China's top chipmaker SMIC warns that soaring memory prices are forcing consumers to cut back on entry-level electronics, causing a ripple effect through the semiconductor supply chain as fabless developers revise foundry orders.

The semiconductor industry is facing a perfect storm of memory hoarding and skyrocketing prices that is squeezing out consumers and reshaping foundry orders across the supply chain. China's top chipmaker SMIC has issued a stark warning about the cascading effects of elevated commodity memory costs on entry-level electronics manufacturing.

According to SMIC co-CEO Zhao Haijun, the combined impact of increased memory prices has resulted in a significant decline in mid to low-end smartphone processor orders received by foundries. During an earnings call with financial analysts and investors, Zhao explained that end-user companies in these segments are facing unprecedented pressure from both tight supply and rising prices for memory chips.

"Even if end-user companies can pass on these cost increases to consumers via end-product price rises, such moves will lead to a decline in demand for end products," Zhao stated.

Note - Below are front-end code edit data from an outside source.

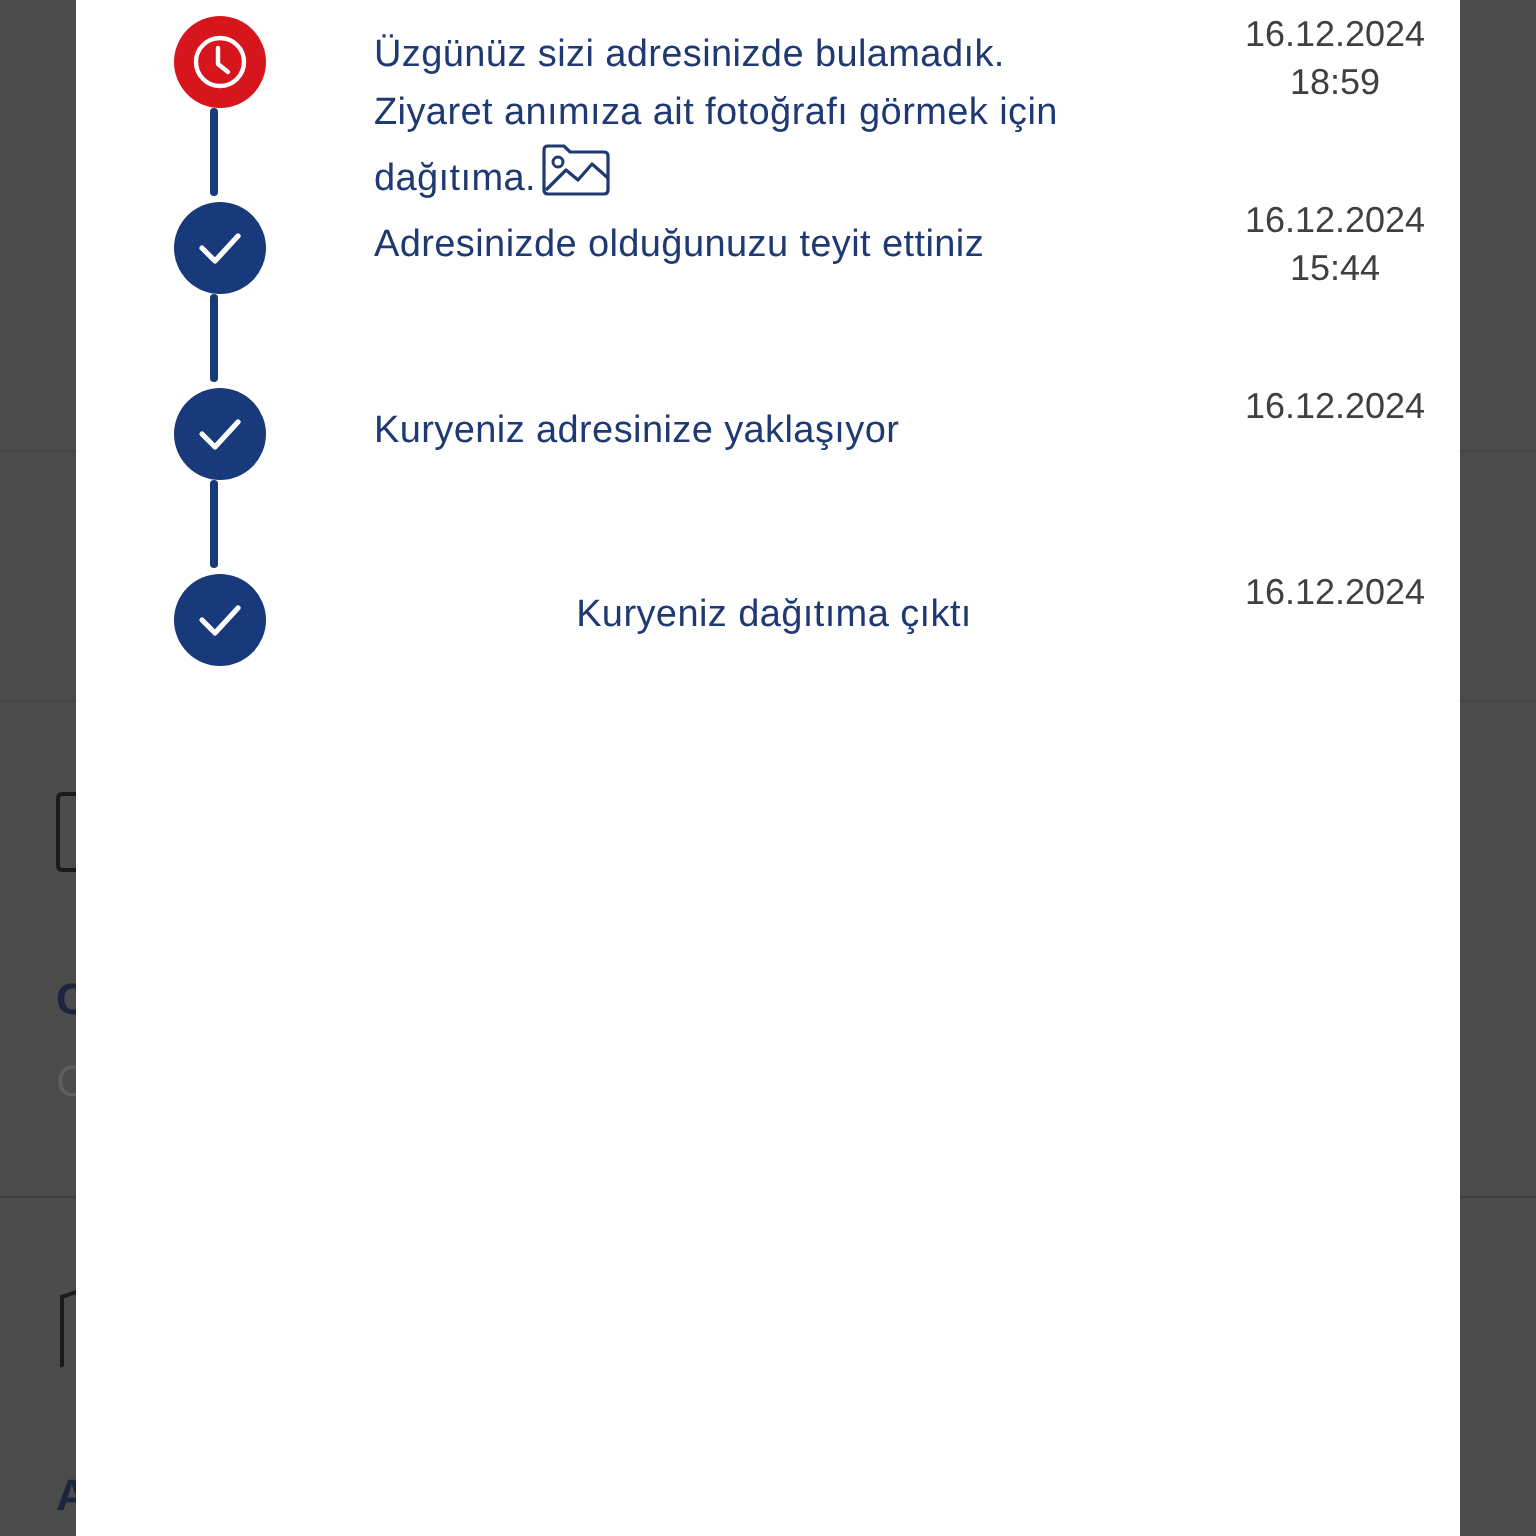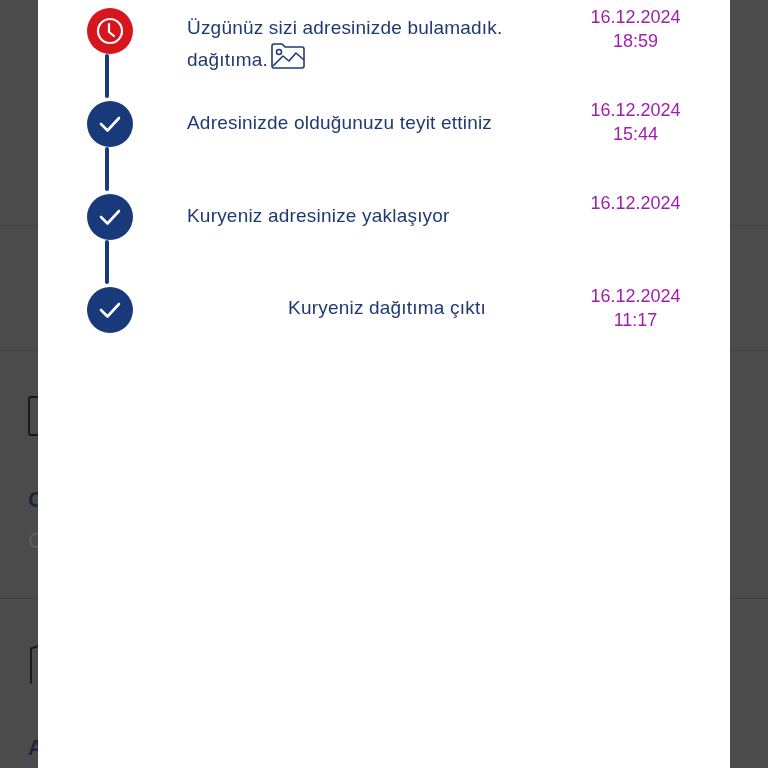--- a/index.html
+++ b/index.html
@@ -40,22 +40,22 @@
     .node.pending { background: #d7151c; }
     .connector {
       position: absolute; left: 67px; width: 4px; background: #183a7a; border-radius: 2px;
     }
     .msg {
       position: absolute; left: 149px; width: 400px;
       font-size: 19px; line-height: 29px; color: #1f3a73; letter-spacing: 0.2px;
     }
     .msg .img-link { display: inline-block; vertical-align: -4px; margin-left: 2px; cursor: pointer; }
     .when {
-      position: absolute; left: 540px; width: 115px; text-align: center;
-      font-size: 18px; line-height: 24px; color: #a21caf;
+      position: absolute; left: 572px; width: 115px; text-align: center;
+      font-size: 18px; line-height: 24px; color: #404040;
     }
   </style>
 </head>
 <body>
 
 <div class="bg-page">
   <div class="bg-divider" style="top:225px;"></div>
   <div class="bg-divider" style="top:350px;"></div>
   <div class="bg-divider" style="top:598px; background:#3e3e3e;"></div>
   <div class="bg-icon-box"></div>
@@ -74,20 +74,21 @@
 
     <div class="row" style="top:0;">
       <div class="node pending" style="top:8px;">
         <svg width="30" height="30" viewBox="0 0 30 30">
           <circle cx="15" cy="15" r="12" fill="none" stroke="#fff" stroke-width="2.2"></circle>
           <path d="M14 8 V16 L19 20" fill="none" stroke="#fff" stroke-width="2.2" stroke-linecap="round" stroke-linejoin="round"></path>
         </svg>
       </div>
       <div class="msg" style="top:13px; width:410px;">
         <div>Üzgünüz sizi adresinizde bulamadık.</div>
+        <div>Ziyaret anımıza ait fotoğrafı görmek için</div>
         <div>
           <span>dağıtıma.</span><span class="img-link">
             <svg width="36" height="28" viewBox="0 0 36 28">
               <path d="M2 4 Q2 2 4 2 H12 L15 5 H32 Q34 5 34 7 V24 Q34 26 32 26 H4 Q2 26 2 24 Z" fill="none" stroke="#1f3a73" stroke-width="1.6"></path>
               <circle cx="9" cy="10" r="2.5" fill="none" stroke="#1f3a73" stroke-width="1.5"></circle>
               <path d="M3 24 L13 14 L19 19 L26 11 L34 18" fill="none" stroke="#1f3a73" stroke-width="1.6" stroke-linejoin="round"></path>
             </svg>
           </span>
         </div>
       </div>
@@ -124,18 +125,17 @@
 
     <div class="row" style="top:279px;">
       <div class="node done" style="top:8px;">
         <svg width="26" height="26" viewBox="0 0 26 26">
           <path d="M4 13 L10.5 19.5 L22 7" fill="none" stroke="#fff" stroke-width="2.6" stroke-linecap="round" stroke-linejoin="round"></path>
         </svg>
       </div>
       <div class="msg" style="top:14px;text-align:center;">Kuryeniz dağıtıma çıktı</div>
       <div class="when" style="top:5px;">
         <div>16.12.2024</div>
-        <div>11:17</div>
       </div>
     </div>
 
   </div>
 </div>
 
 </body></html>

This creates a vicious cycle where higher component costs force manufacturers to either absorb losses or pass them to consumers, ultimately dampening demand.

One of the key factors contributing to the sharp rise in 3D NAND and DRAM prices is memory overbooking. Many PC and smartphone makers tried to order more memory than they actually needed, causing prices to skyrocket and forcing companies to adjust their business outlook. This behavior, while intended to secure supply, has paradoxically created the very shortages and price volatility it sought to avoid.

SMIC's executives first discussed this situation back in November, noting that makers of inexpensive consumer electronics and smartphones are struggling to obtain memory while facing excessive prices. As a result, they are adjusting their inventory of entry-level and mid-tier application processors to avoid sitting on stocks full of system-on-chips (SoCs) while being unable to produce handsets.

This inventory adjustment has a direct impact on foundry orders. As SMIC's clients among developers of mobile SoCs alter their orders accordingly, the foundry itself must revise its production schedules and capacity planning. The ripple effect extends throughout the semiconductor ecosystem, affecting everything from wafer starts to equipment utilization.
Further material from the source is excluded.